Calculate probabilities and draw graphics for a binomial distribution

Description

This function draws graphics for a certain number of repetitions of an experiment, at a certain probability of success, and calculates the probability of obtaining one or more values from a random variable.

Usage

dbinoms(x, size, prob, log = FALSE, draw = FALSE,
        zoom = FALSE, new = FALSE, text = FALSE)

Arguments

x

Number of favourable outcomes: a value or a vector of values

size

Number of repetitions

prob

Probability of success

log

Logical; if TRUE, the probability is returned as log(p)

draw

Logical; if TRUE, draws the binomial distribution

zoom

Logical; if TRUE, eliminates from the graphic all numbers with probability equal to zero

new

Logical; if TRUE, a new window will be created for each graphic

text

Logical; if TRUE, display the probability above each bar

Author(s)

Adrian Dusa

See Also

dbinom

Examples

# 8 repetitions, with a 0.5 probability of success, calculate the
# probability of obtaining between 2 and 4 favourable outcomes
dbinoms(2:4, 8, 0.5)

# less than 7 favourable outcomes
dbinoms(0:6, 8, 0.5)

#at most 7 favourable outcomes
dbinoms(0:7, 8, 0.5)

# above 5 favourable outcomes
dbinoms(6:8, 8, 0.5)

# at least 5 favourable outcomes
dbinoms(5:8, 8, 0.5)

# exactly 6 favourable outcomes
dbinoms(6, 8, 0.5)

# 1, 3 or 6 favourable outcomes
dbinoms(c(1, 3, 6), 8, 0.5)

# same, drawing the graphic
dbinoms(c(1, 3, 6), 8, 0.5, draw = TRUE)

# same, drawing the probabilities in the graphic
dbinoms(c(1, 3, 6), 8, 0.5, draw = TRUE, text = TRUE)

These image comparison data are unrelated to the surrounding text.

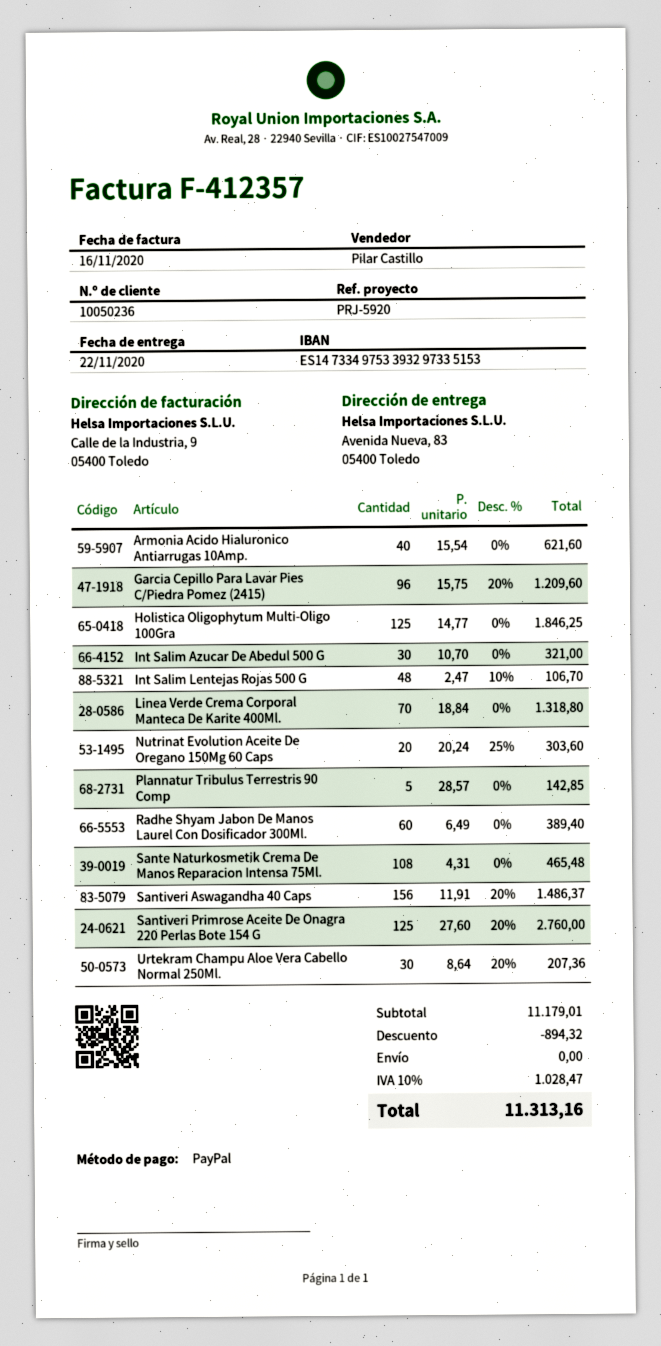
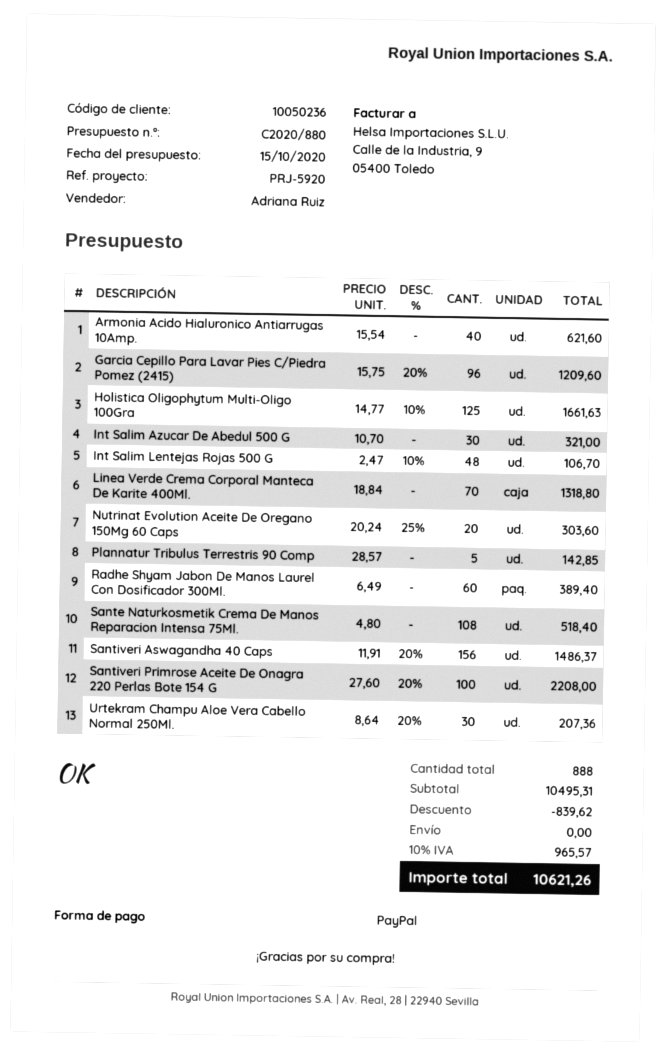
sales rep: Pilar Castillo -> Adriana Ruiz
Holistica Oligophytum Multi-Oligo 100Gra: 125 x 14.77 = 1846.25 -> 125 x 14.77 - 10% = 1661.63
Sante Naturkosmetik Crema De Manos Reparacion Intensa 75Ml.: 108 x 4.31 = 465.48 -> 108 x 4.80 = 518.40
Santiveri Primrose Aceite De Onagra 220 Perlas Bote 154 G: 125 x 27.60 - 20% = 2760.00 -> 100 x 27.60 - 20% = 2208.00
subtotal: 11179.01 -> 10495.31
discount: 894.32 -> 839.62
tax: 10% = 1028.47 -> 10% = 965.57
total: 11313.16 -> 10621.26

Calculates the degrees of freedom and the pooled variation for a t test

Description

The function dfcalc is used only for two samples t test, when the group variations are not equal. For small and independent samples, and unknown but equal population variances, the variances of the two samples are used. As the sample variances are never equal, this function calculates their pooled variance based on the two standard deviations and their respective sample sizes.

Usage

dfcalc(x, y, n1, n2)
spooled(x, y, n1, n2)

Arguments

x

The values of the standard deviation for the first group

y

The values of the standard deviation for the second group

n1

Size of the first group

n2

Size of the second group

Author(s)

Adrian Dusa

Examples

group1 <- c(13, 14,  9, 12,  8, 10,  5, 10,  9, 12, 16)
group2 <- c(16, 18, 11, 19, 14, 17, 13, 16, 17, 18, 22, 12)
sd1 <- sd(group1)
sd2 <- sd(group2)
n1 <- length(group1)
n2 <- length(group2)

# more direct
dfcalc(group1, group2)

# if the standard deviations and group sizes are known
dfcalc(sd1, sd2, n1, n2)

# the pooled standard deviation
spooled(sd1, sd2, n1, n2)

# more direct
spooled(group1, group2)

Histogram with a superimposed normal curve

Description

Draws a histogram with a normal curve that approximates the distribution. When ylim is not provided, it is chosen to accommodate both the histogram bars and the superimposed curve.

Usage

histc(x, from, to, size = 15, ...)

Arguments

x

Numeric vector

from

Starting point on the horizontal axis.

to

End point on the horizontal axis.

size

Size of the graphic, in centimeters.

...

Other parameters, specific to the base hist() function.

Author(s)

Adrian Dusa

Examples

x <- sample(18:93, 150, replace = TRUE)

histc(x)

histc(x, 10, 100)

histc(x, 10, 100, xlab = "Age", ylab = "Frequency",
      main = "Histogram for age in years")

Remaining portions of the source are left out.